Jan Reid, author of Comanche Sundown and The Bullet Meant for Me

"Steplings is a tender and deeply touching story that deftly unwinds the tale of an endearing young man's coming-of-age and first love with such pitch-perfect dialogue and engrossing plot that its characters that leap off of the page and into your heart. Steplings is a novel as timeless as it is unforgettable."

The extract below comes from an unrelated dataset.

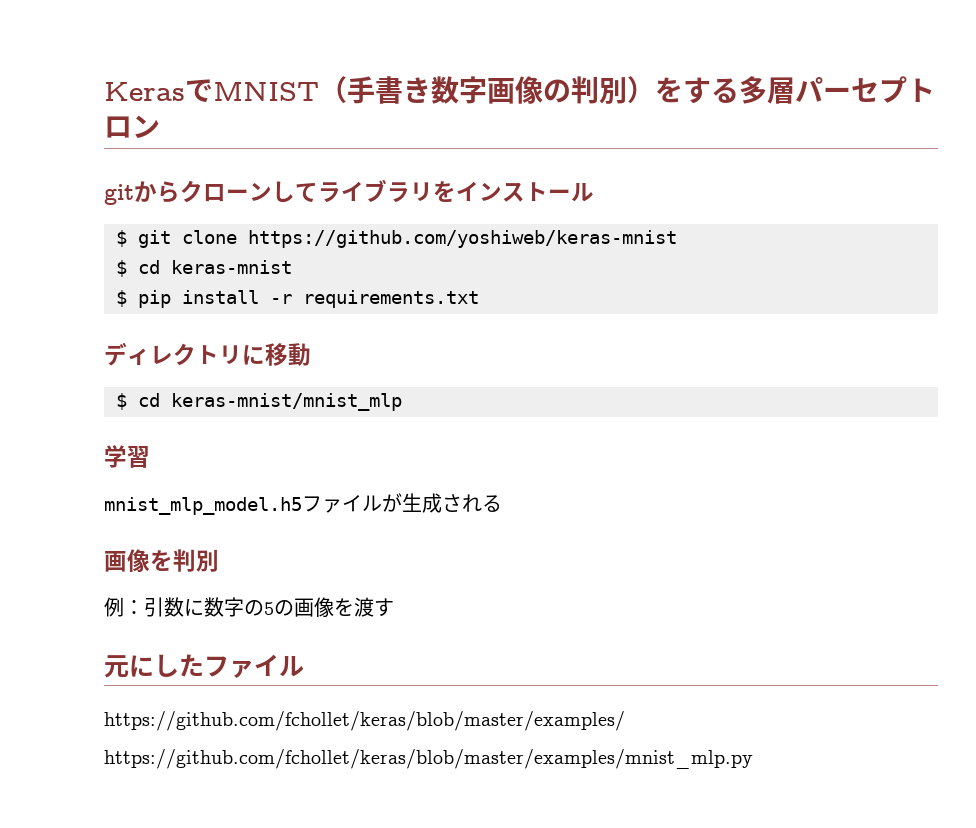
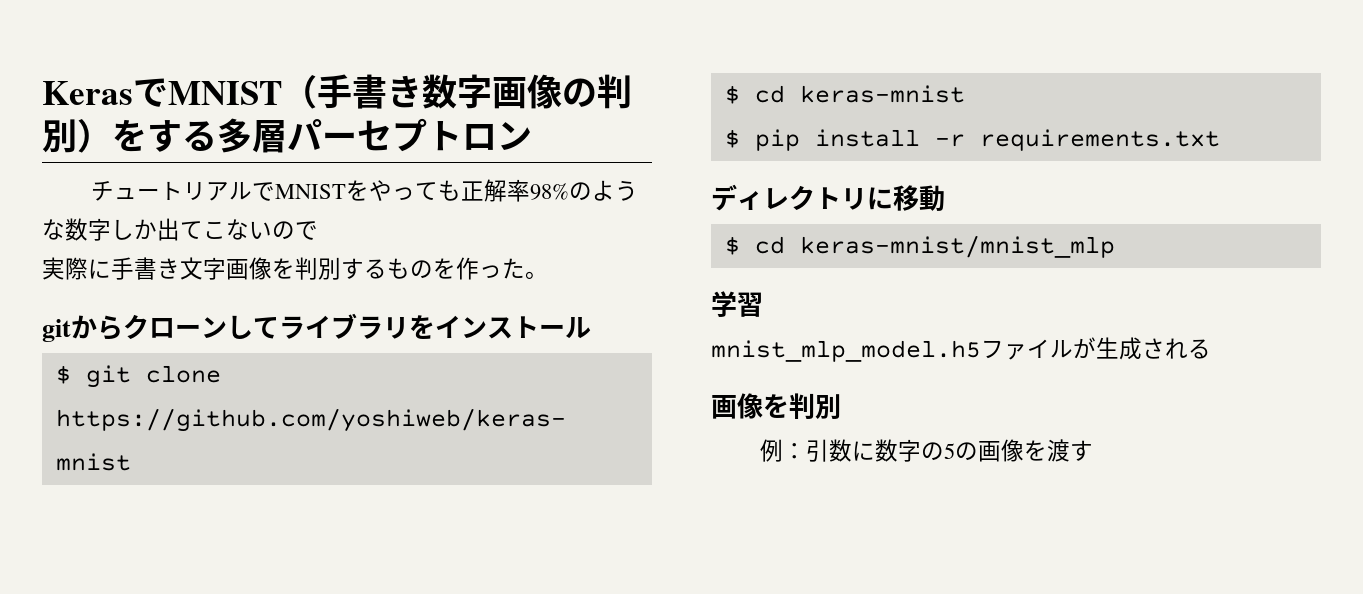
(160, 126) none -> [90,179,638,202] [42,218,318,241] [42,257,548,280] // チュートリアルでMNISTをやっても正解率98%のような数字しか出てこないので // 実際に手書き文字画像を判別するものを作った。
[104,654,304,678] [104,711,625,731] [104,749,753,769] // 元にしたファイル // https://github.com/fchollet/keras/blob/master/examples/ // https://github.com/fchollet/keras/blob/master/examples/mnist_mlp.py -> (1093, 450) none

Sarah Bird, author of How Perfect Is That, The Yokota Officers’ Club, and The Gap Year

“.... The author tucks in complications and minor adventures for all (the young folk are never put into real danger), plus a realistic if poignant resolution, but these only form a backdrop for his exploration of each character’s constellation of strengths and flaws.... rich in psychological insight and lit by occasional flashes of humor."

— Kirkus Reviews

"Lordy, Steplings is a novel you read with increasing awe and dread, for C. W. Smith, page by page by artful page, is laying bare the illusions by which the American family sustains--and deceives--itself. In the matters of romantic love, marriage, community, school, class, and work, we're in peril, not least from our benighted yearnings for grace and harmony. Mr. Smith has used his great compassion and his enviable gifts as a storyteller without peer to detail what so animated Updike in the Rabbit series of novels: our innocence and our sentimentality for what never was. You won't read a more achingly beautiful book this season."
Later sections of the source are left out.